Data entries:
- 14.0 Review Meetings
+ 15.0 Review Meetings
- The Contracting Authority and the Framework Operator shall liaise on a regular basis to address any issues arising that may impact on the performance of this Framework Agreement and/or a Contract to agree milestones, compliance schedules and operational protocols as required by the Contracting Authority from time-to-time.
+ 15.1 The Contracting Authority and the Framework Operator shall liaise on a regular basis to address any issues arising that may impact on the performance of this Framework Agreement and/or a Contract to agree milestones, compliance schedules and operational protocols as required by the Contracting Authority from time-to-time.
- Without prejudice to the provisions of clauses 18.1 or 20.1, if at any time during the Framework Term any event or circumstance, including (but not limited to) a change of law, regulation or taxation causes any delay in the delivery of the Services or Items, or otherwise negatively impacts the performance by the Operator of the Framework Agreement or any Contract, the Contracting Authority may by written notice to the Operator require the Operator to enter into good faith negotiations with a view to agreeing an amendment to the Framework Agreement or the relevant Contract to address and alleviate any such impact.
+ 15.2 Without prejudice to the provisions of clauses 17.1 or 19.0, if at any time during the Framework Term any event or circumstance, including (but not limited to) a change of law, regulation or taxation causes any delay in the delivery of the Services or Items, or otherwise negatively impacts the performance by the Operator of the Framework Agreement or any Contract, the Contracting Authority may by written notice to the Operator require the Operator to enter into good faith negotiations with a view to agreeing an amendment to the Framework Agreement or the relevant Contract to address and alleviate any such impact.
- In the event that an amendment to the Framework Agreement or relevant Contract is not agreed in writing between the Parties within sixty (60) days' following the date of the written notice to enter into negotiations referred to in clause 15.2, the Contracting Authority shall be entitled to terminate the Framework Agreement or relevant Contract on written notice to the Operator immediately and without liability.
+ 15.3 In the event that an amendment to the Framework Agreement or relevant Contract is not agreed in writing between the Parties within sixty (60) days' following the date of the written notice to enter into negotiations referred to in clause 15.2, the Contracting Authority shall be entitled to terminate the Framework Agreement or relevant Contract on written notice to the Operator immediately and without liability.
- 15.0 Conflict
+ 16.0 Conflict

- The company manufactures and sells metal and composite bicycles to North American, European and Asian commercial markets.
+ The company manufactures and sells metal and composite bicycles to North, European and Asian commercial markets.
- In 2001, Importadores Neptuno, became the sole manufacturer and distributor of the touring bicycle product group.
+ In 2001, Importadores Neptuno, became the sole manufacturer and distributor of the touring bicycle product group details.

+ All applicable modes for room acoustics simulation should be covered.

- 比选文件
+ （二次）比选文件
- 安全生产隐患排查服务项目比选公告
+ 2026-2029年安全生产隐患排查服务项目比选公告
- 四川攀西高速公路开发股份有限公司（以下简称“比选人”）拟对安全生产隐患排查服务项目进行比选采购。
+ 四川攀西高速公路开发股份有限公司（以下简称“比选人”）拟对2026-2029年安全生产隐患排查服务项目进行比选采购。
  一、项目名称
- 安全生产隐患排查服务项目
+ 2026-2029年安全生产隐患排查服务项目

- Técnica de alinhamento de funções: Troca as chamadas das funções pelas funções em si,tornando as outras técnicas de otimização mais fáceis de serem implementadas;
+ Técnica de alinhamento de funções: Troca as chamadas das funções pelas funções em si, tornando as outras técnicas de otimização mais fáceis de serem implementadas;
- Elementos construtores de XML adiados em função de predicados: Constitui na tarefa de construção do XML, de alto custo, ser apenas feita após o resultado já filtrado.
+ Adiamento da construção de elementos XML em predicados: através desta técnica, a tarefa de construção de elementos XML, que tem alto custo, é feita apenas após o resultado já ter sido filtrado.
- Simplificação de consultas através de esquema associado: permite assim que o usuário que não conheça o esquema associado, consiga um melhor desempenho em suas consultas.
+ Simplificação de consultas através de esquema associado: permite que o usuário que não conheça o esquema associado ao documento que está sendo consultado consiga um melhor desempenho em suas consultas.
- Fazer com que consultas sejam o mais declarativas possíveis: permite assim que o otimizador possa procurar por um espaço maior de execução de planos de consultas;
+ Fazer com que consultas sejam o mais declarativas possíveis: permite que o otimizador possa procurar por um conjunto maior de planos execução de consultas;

EXERCISE PROMPT
Set down, unchanged, only those lines above that fall between the line with "- The company" and the line with "ter sido filtrado.", the two end lines included.

EXERCISE RESULT
- The company manufactures and sells metal and composite bicycles to North American, European and Asian commercial markets.
+ The company manufactures and sells metal and composite bicycles to North, European and Asian commercial markets.
- In 2001, Importadores Neptuno, became the sole manufacturer and distributor of the touring bicycle product group.
+ In 2001, Importadores Neptuno, became the sole manufacturer and distributor of the touring bicycle product group details.

+ All applicable modes for room acoustics simulation should be covered.

- 比选文件
+ （二次）比选文件
- 安全生产隐患排查服务项目比选公告
+ 2026-2029年安全生产隐患排查服务项目比选公告
- 四川攀西高速公路开发股份有限公司（以下简称“比选人”）拟对安全生产隐患排查服务项目进行比选采购。
+ 四川攀西高速公路开发股份有限公司（以下简称“比选人”）拟对2026-2029年安全生产隐患排查服务项目进行比选采购。
  一、项目名称
- 安全生产隐患排查服务项目
+ 2026-2029年安全生产隐患排查服务项目

- Técnica de alinhamento de funções: Troca as chamadas das funções pelas funções em si,tornando as outras técnicas de otimização mais fáceis de serem implementadas;
+ Técnica de alinhamento de funções: Troca as chamadas das funções pelas funções em si, tornando as outras técnicas de otimização mais fáceis de serem implementadas;
- Elementos construtores de XML adiados em função de predicados: Constitui na tarefa de construção do XML, de alto custo, ser apenas feita após o resultado já filtrado.
+ Adiamento da construção de elementos XML em predicados: através desta técnica, a tarefa de construção de elementos XML, que tem alto custo, é feita apenas após o resultado já ter sido filtrado.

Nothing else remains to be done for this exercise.